As for output format, the preferred output format is one file name per line with no other junk. That fits into the Unix tools philosophy, which makes the output suitable for input in a pipeline of commands. auth TypeInfo my_type |grep temp Will show all the files that of type my_type that contain the word temp in it. If all the files are on one line and separated by commas, the output becomes a pain to process with linux tools.

file_1
file_2
file_3

Is it safe to trim trailing spaces off of the inputs? Also, passwords could have trailing spaces, right? What would be a safe practice for this project? Thanks

You shouldn’t be concerned with leading and trailing spaces in arguments. The shell parses out whitespace. If a user intends to insert a space and quotes the string, just use that string. For example

auth AddUser "ravi " letmein

Means that the user name is the string "ravi " - with a space at the end. It’s just whatever string is argv[2]. You won’t see the quotes, of course; the shell parses that out.

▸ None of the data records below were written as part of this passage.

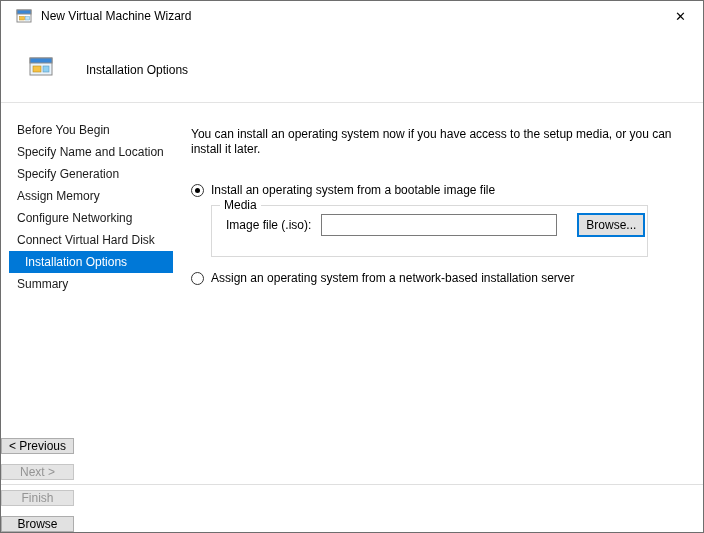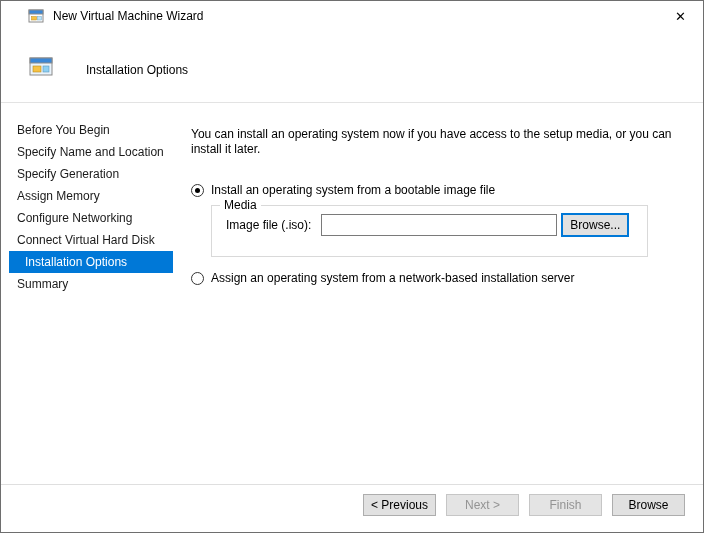--- a/index.html
+++ b/index.html
@@ -15,21 +15,21 @@
     height: 533px;
     background: #fff;
     border: 1px solid #6e6e6e;
     overflow: hidden;
   }
   
   .titlebar {
     position: absolute; top: 0; left: 0; right: 0; height: 30px;
     background: #fff;
     display: flex; align-items: center;
-    padding-left: 27px;
+    padding-left: 15px;
   }
   .app-icon { width: 16px; height: 16px; margin-right: 9px; flex: none; }
   .title-text { font-size: 12px; white-space: nowrap; }
   .close-btn {
     position: absolute; top: 0; right: 0; width: 45px; height: 30px;
     display: flex; align-items: center; justify-content: center;
     font-size: 13px; color: #000; cursor: default; background: transparent; border: 0;
   }
   
   .header {
@@ -82,32 +82,32 @@
     background: #fff; padding: 0 4px; line-height: 15px;
   }
   .media-row { position: absolute; left: 14px; top: 7px; display: flex; align-items: center; }
   .iso-label { margin-right: 10px; white-space: nowrap; }
   .iso-input {
     width: 236px; height: 22px;
     border: 1px solid #7a7a7a; padding: 2px 4px;
     font: inherit; outline: none; background: #fff;
   }
   .browse-btn {
-    margin-left: 4px; width: 68px; height: 24px;
+    margin-left: 20px; width: 68px; height: 24px;
     background: #e1e1e1;
     border: 1px solid #0078d7;
     box-shadow: inset 0 0 0 1px #0078d7;
     font: inherit; color: #000; padding: 0; cursor: default;
   }
   
   .footer {
     position: absolute; left: 0; right: 0; bottom: 0; height: 48px;
     background: #fff; border-top: 1px solid #dfdfdf;
     display: flex; justify-content: flex-end; align-items: flex-start;
-    gap: 10px; padding: 9px 18px 0 0;
+    gap: 10px; padding: 9px 18px 0 0; flex-direction: column;
   }
   .btn {
     width: 73px; height: 22px;
     background: #e1e1e1; border: 1px solid #adadad;
     font: inherit; color: #000; padding: 0; cursor: default;
   }
   .btn.disabled {
     background: #e4e4e4; border-color: #c6c6c6; color: #949494;
   }
 </style>

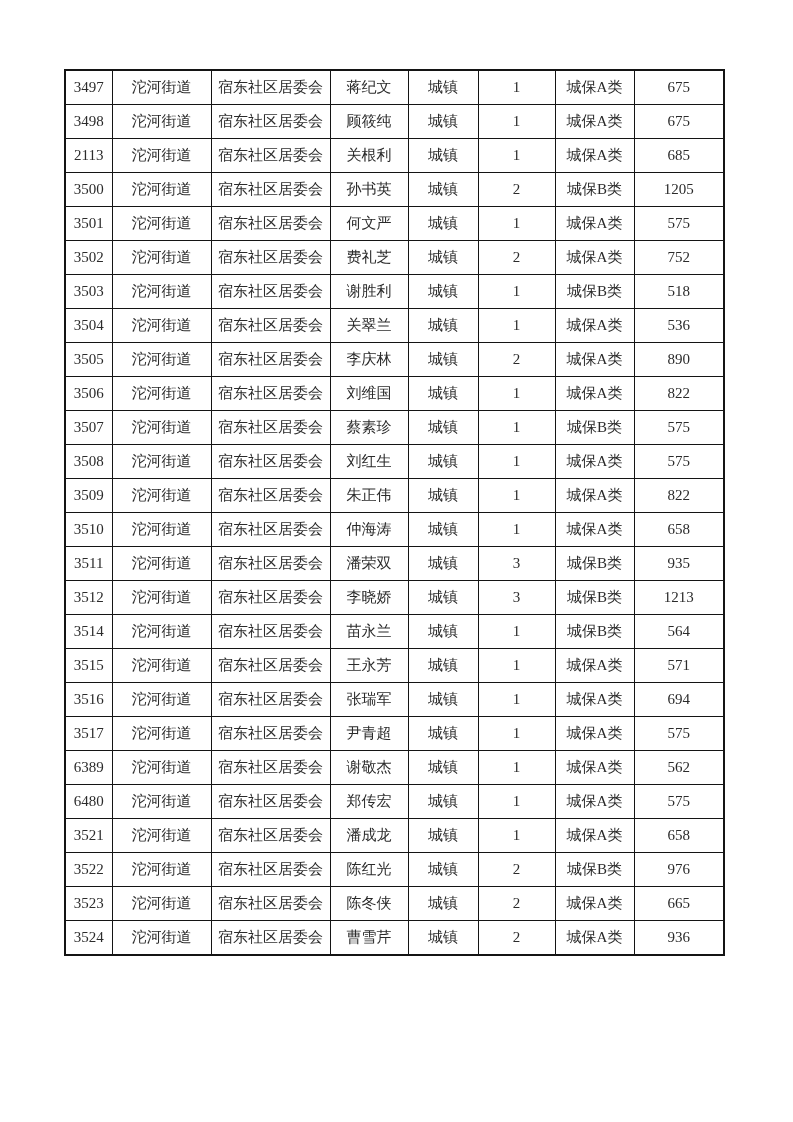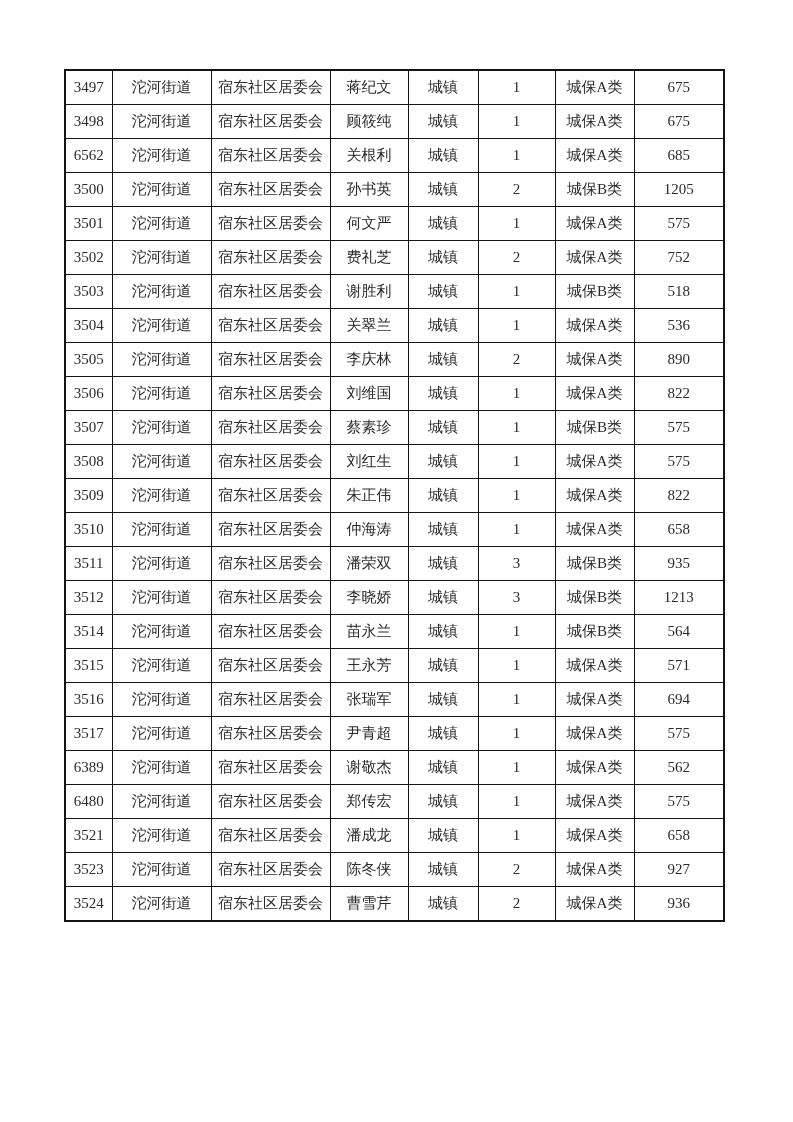--- a/index.html
+++ b/index.html
@@ -78,21 +78,21 @@
           <td>3498</td>
           <td>沱河街道</td>
           <td>宿东社区居委会</td>
           <td>顾筱纯</td>
           <td>城镇</td>
           <td>1</td>
           <td>城保A类</td>
           <td>675</td>
         </tr>
         <tr>
-          <td>6562</td>
+          <td>2113</td>
           <td>沱河街道</td>
           <td>宿东社区居委会</td>
           <td>关根利</td>
           <td>城镇</td>
           <td>1</td>
           <td>城保A类</td>
           <td>685</td>
         </tr>
         <tr>
           <td>3500</td>
@@ -288,28 +288,38 @@
           <td>3521</td>
           <td>沱河街道</td>
           <td>宿东社区居委会</td>
           <td>潘成龙</td>
           <td>城镇</td>
           <td>1</td>
           <td>城保A类</td>
           <td>658</td>
         </tr>
         <tr>
+          <td>3522</td>
+          <td>沱河街道</td>
+          <td>宿东社区居委会</td>
+          <td>陈红光</td>
+          <td>城镇</td>
+          <td>2</td>
+          <td>城保B类</td>
+          <td>976</td>
+        </tr>
+        <tr>
           <td>3523</td>
           <td>沱河街道</td>
           <td>宿东社区居委会</td>
           <td>陈冬侠</td>
           <td>城镇</td>
           <td>2</td>
           <td>城保A类</td>
-          <td>927</td>
+          <td>665</td>
         </tr>
         <tr>
           <td>3524</td>
           <td>沱河街道</td>
           <td>宿东社区居委会</td>
           <td>曹雪芹</td>
           <td>城镇</td>
           <td>2</td>
           <td>城保A类</td>
           <td>936</td>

Will we be receiving any test cases?

Probably not. You should be able to write some and document them. For example:

for i in `seq 50`;do ./auth AddUser user-$i password-$i;done
for i in `seq 50`;do ./auth Authenticate user-$i password-$i;done
for i in `seq 50`;do ./auth Authenticate user-$i bad-password-$i;done

Are we required to submit documentation on our test cases? The recitation slides indicated that it’s not part of the grading.

The test cases are for yourself to validate that what you have works. Your documentation should be brief but provide a clear example of how to build and run your program. Documenting a few test cases and sample uses will allow us to take a closer look if things don’t work on our end. Without examples, we will just assume that your program does not work.

Your goal in this program is to make my life easy. If I’m confused and it takes me more than a few seconds to figure out what you submitted, how to build it, and how to run it, you will lose points.

So what did the instructions mean check for empty string? I thought it would have been like ./auth AddUser “ “ password or something like that. Or just “”.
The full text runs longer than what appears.